After reading the data below, copy out every line that contains the word "none".

(DATA SHOWN)

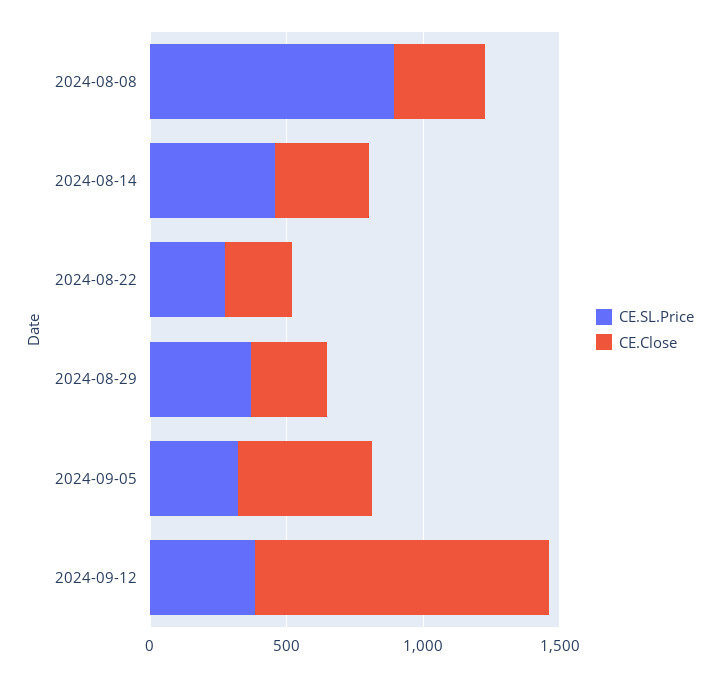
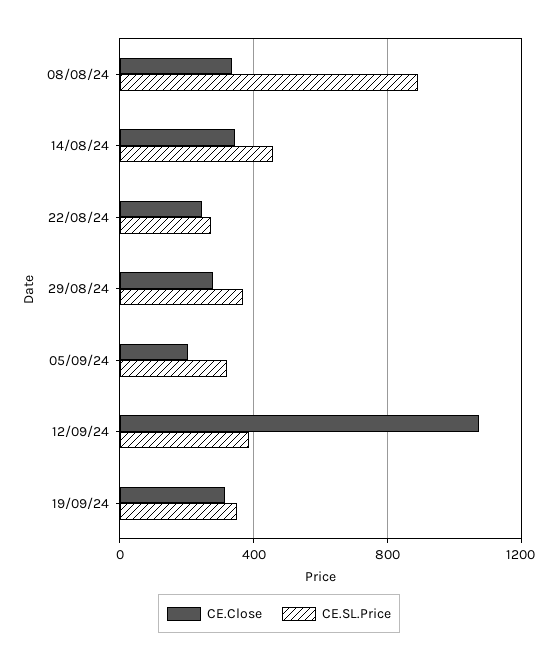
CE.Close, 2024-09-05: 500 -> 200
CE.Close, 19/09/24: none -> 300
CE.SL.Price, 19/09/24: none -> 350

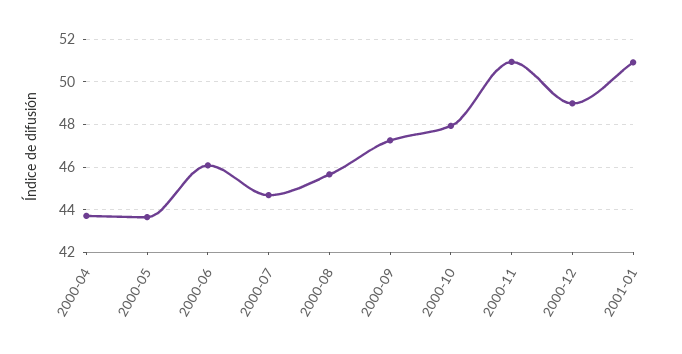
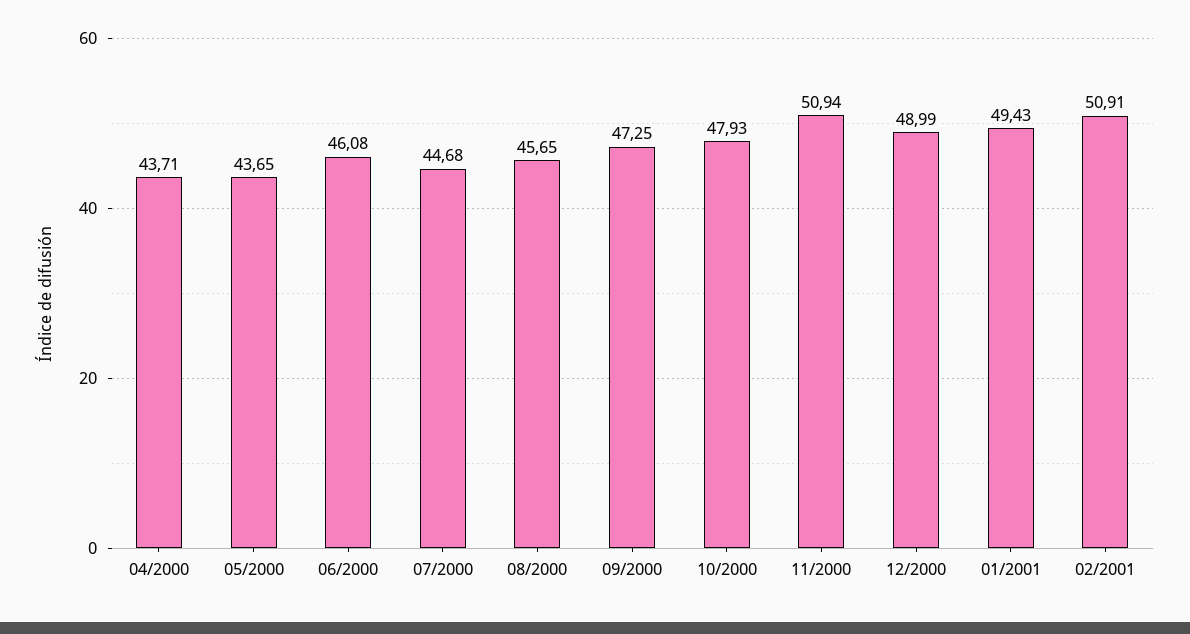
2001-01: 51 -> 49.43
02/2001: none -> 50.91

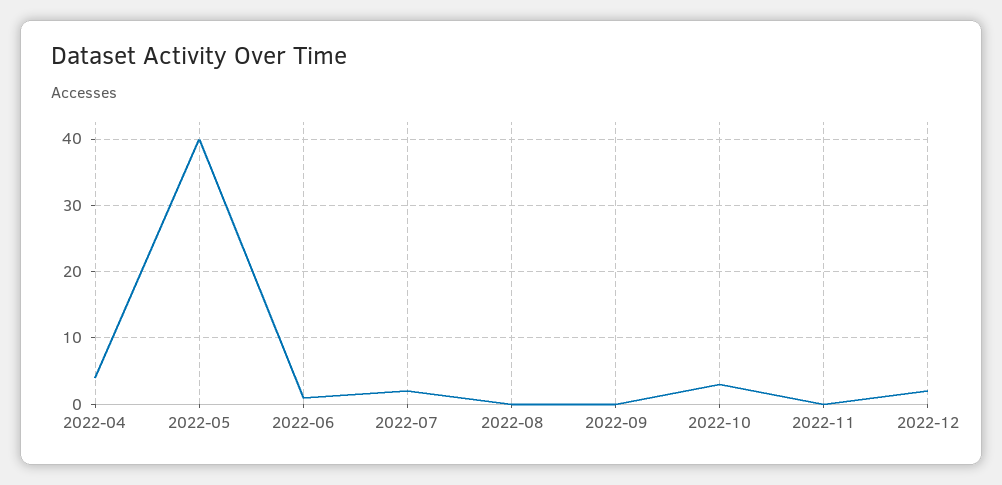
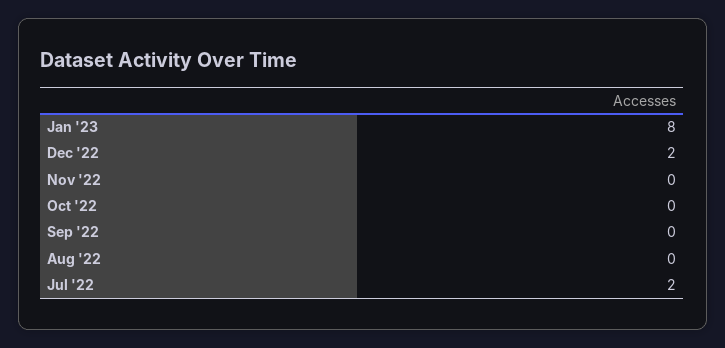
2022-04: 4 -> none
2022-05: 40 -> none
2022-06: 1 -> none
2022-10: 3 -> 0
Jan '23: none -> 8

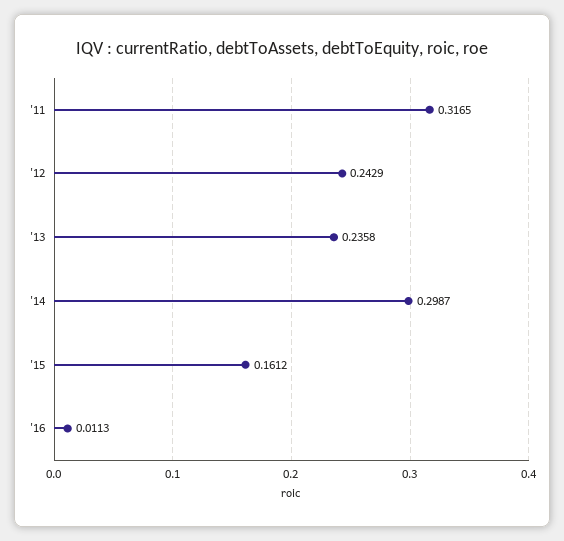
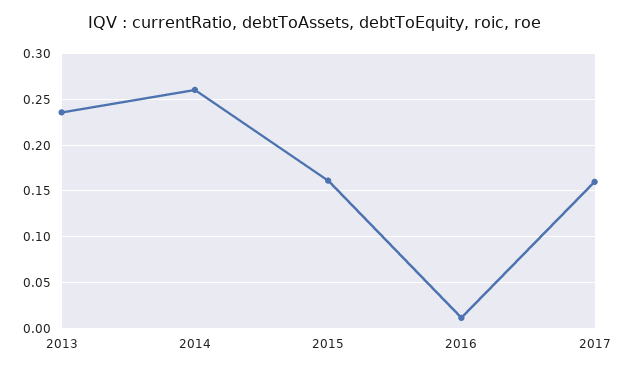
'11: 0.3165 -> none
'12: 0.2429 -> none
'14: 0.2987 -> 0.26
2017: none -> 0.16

(End DATA SHOWN)
(DATA SHOWN)

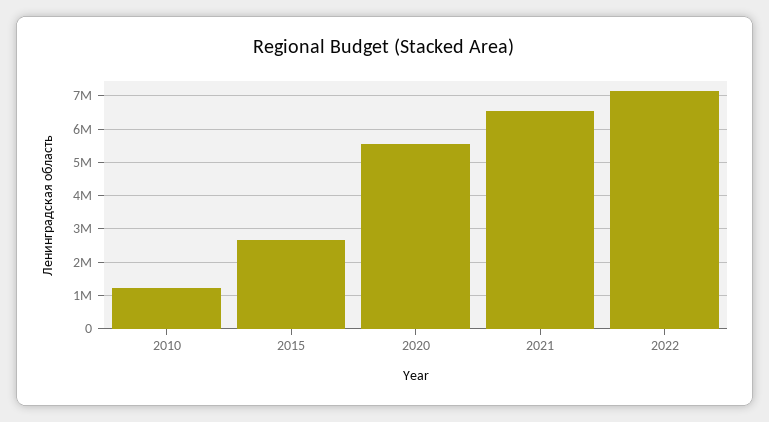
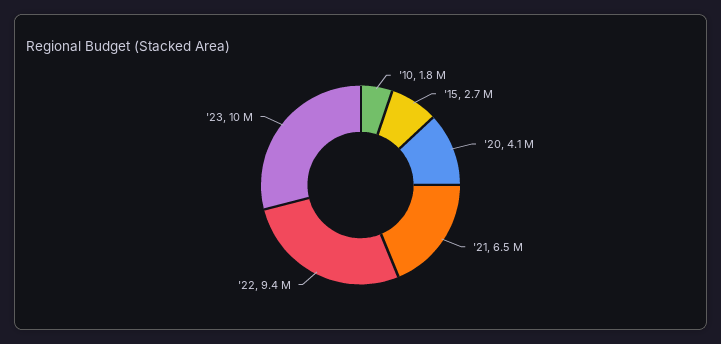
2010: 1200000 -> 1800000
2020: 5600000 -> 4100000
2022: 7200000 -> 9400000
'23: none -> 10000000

(End DATA SHOWN)

SOLUTION TO THIS TASK:
CE.Close, 19/09/24: none -> 300
CE.SL.Price, 19/09/24: none -> 350
02/2001: none -> 50.91
2022-04: 4 -> none
2022-05: 40 -> none
2022-06: 1 -> none
Jan '23: none -> 8
'11: 0.3165 -> none
'12: 0.2429 -> none
2017: none -> 0.16
'23: none -> 10000000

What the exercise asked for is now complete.